After more than six years, Actinium is recording the much sought-after crackles of clinical connection in a phase 3 trial of its radiotherapy in older patients with leukemia.
The company reported that its lead asset Iomab-B succeeded at maintaining a durable complete remission six months post-bone marrow transplant compared to standard of care, passing the primary endpoint. As a result, Actinium is prepping an approval application to the FDA, with CEO Sandesh Seth pointing to the trial win as a testament to the company’s perseverance.
“Despite being perennially under-staffed and under-resourced, their passion and perseverance has yielded a clinically meaningful dividend,” Seth said in a release Monday, adding that the team will share additional data from the SIERRA trial later this year.

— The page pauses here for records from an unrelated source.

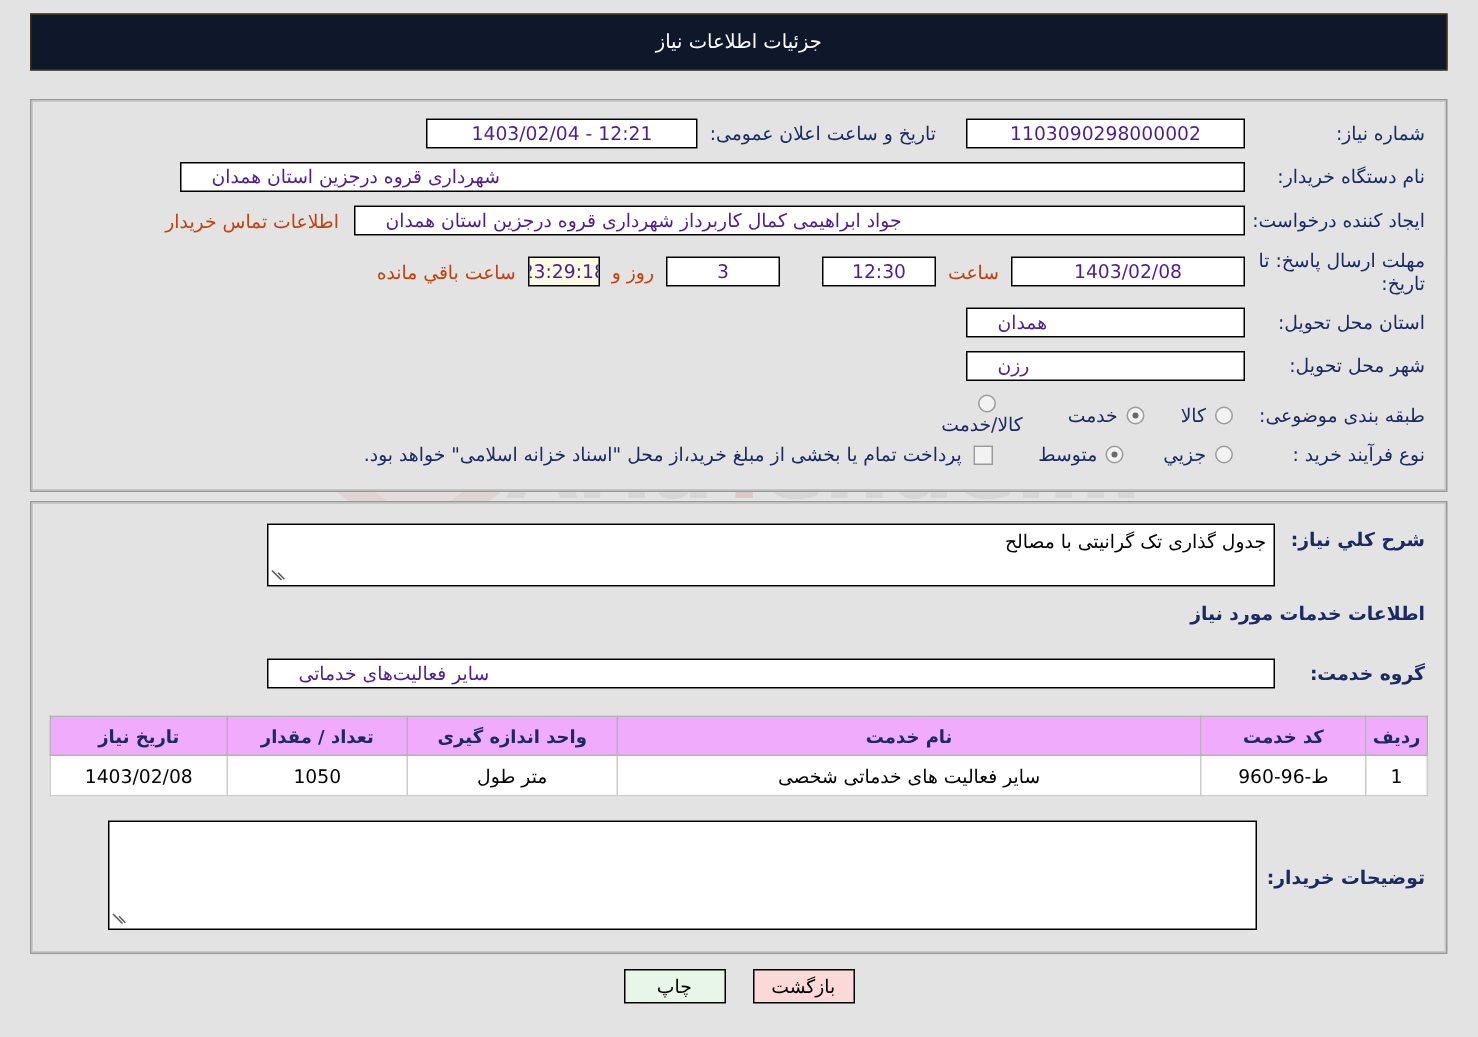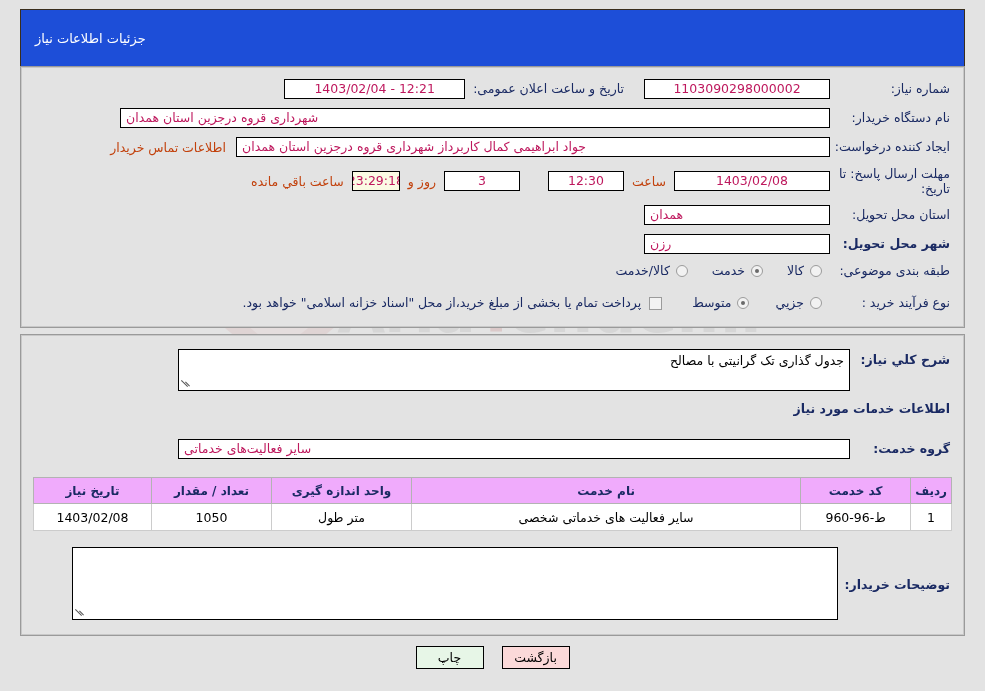"جزئیات اطلاعات نیاز" .header-bar { background: #1d4ed8 -> #0f172a; height: 59px -> 38px; justify-content: flex-end -> center }
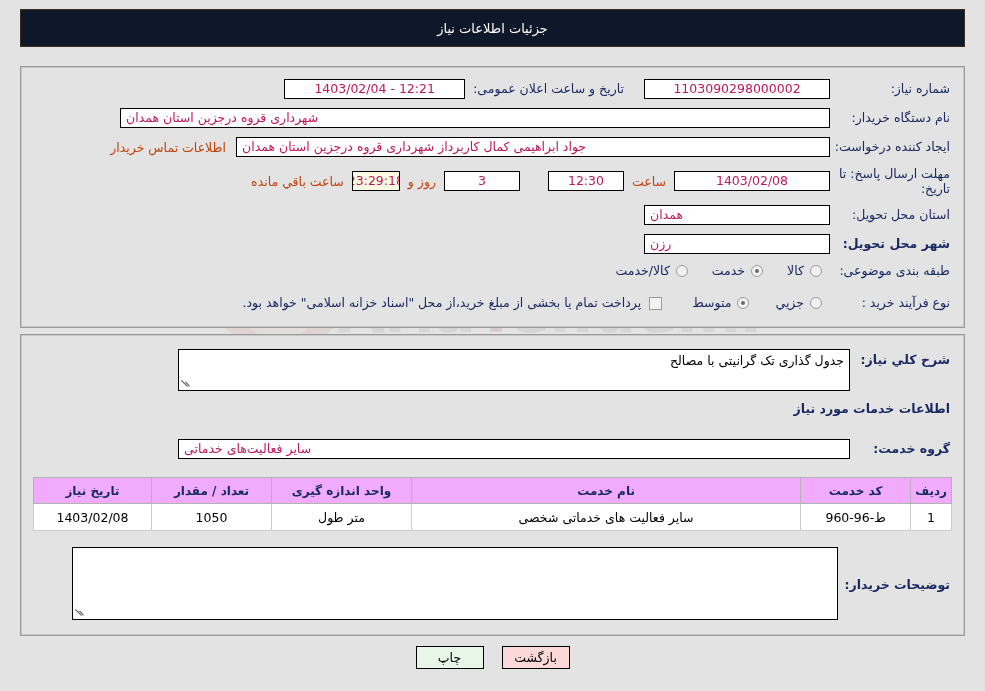"1403/02/04 - 12:21" .fld { color: #be185d -> #4c1d95; padding: 0 5px -> 0 20px }
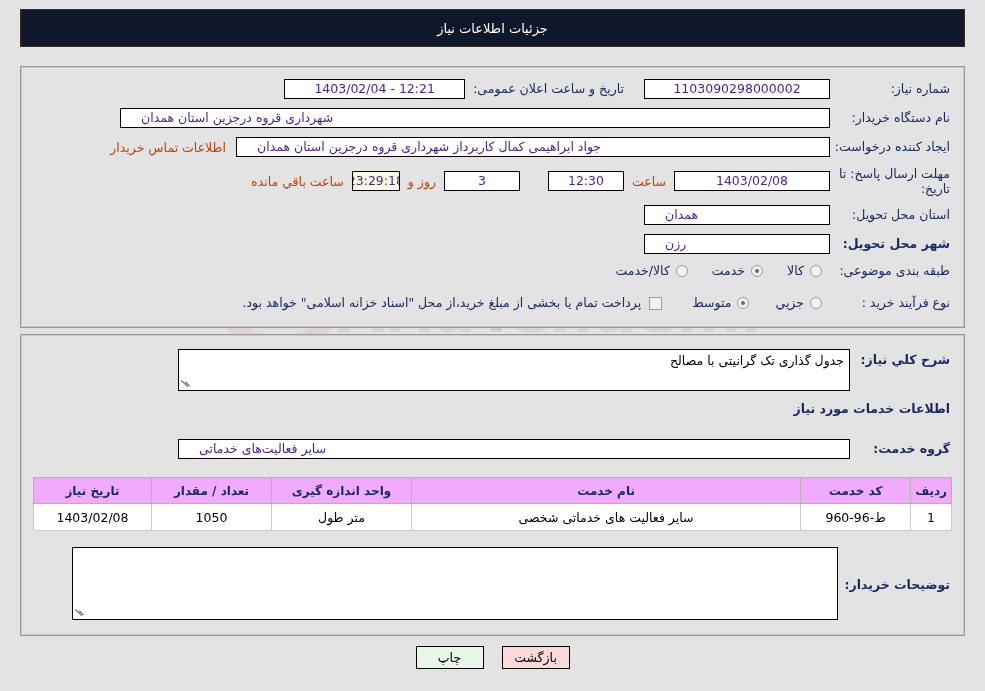"شهر محل تحویل:" span.lbl { font-weight: bold -> none }
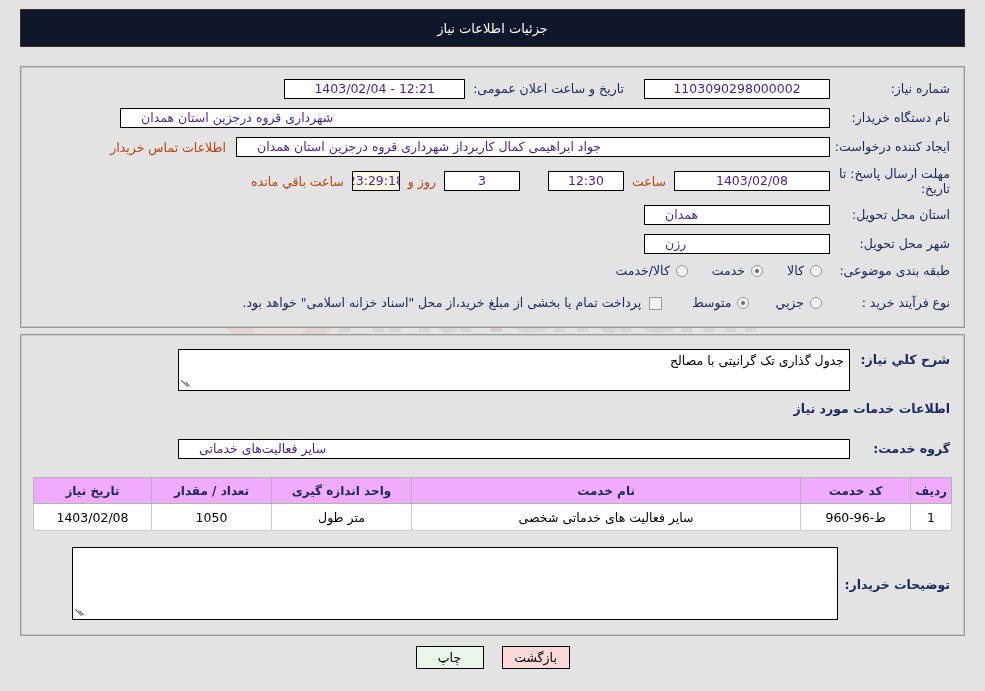"کالا/خدمت" span { flex-direction: none -> column }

Iomab-B links the monoclonal antibody apamistamab with radioisotope iodine-131 to, in effect, simulate the therapeutic benefit of radiation without the toxic side effects. The main objective of the treatment is to produce a strong enough remission to allow patients to receive a bone marrow transplant, which can’t be carried out unless the cancer is sufficiently depleted. Actinium says that treatments for patients with acute myeloid leukemia (AML) often don’t lead to remission, limiting access to the procedure.
The 153-patient SIERRA trial tested Iomab-B against the conventional care of a physician’s choice, including chemotherapy and venclexta. Earlier data from the trial presented in April found that 100% of patients treated with Iomab-B were able to receive a transplant. The company noted that the trial took place at 24 leading transplant centers, which together make up more than 30% of transplants performed in the U.S. In addition to Iomab-B, Actinium is progressing Actimab-A, another AML treatment, which targets CD-33, in combination with chemotherapy or venetoclax.
Outsiders have started to take notice, with Actinium stacking up research collaborations. In January 2021, the company signed a pact with Astellas to develop targeted radiotherapies and has since added deals with AVEO Oncology and EpicentRx.
Meanwhile, Actinium is actively attempting to mitigate its understaffing issues, recently tapping two new clinical development heads. On Oct. 27, Akash Nahar, M.D., was announced as vice president of clinical development in addition to Madhuri Vusirikala, M.D., who was appointed as vice president of clinical development focused on bone marrow transplant.
News of the SIERRA trial elevated Actinium’s shares, which jumped nearly 10% after the market opened from $9.73 apiece to $10.70. As of the end of June, the company reported having roughly $116 million in cash on hand.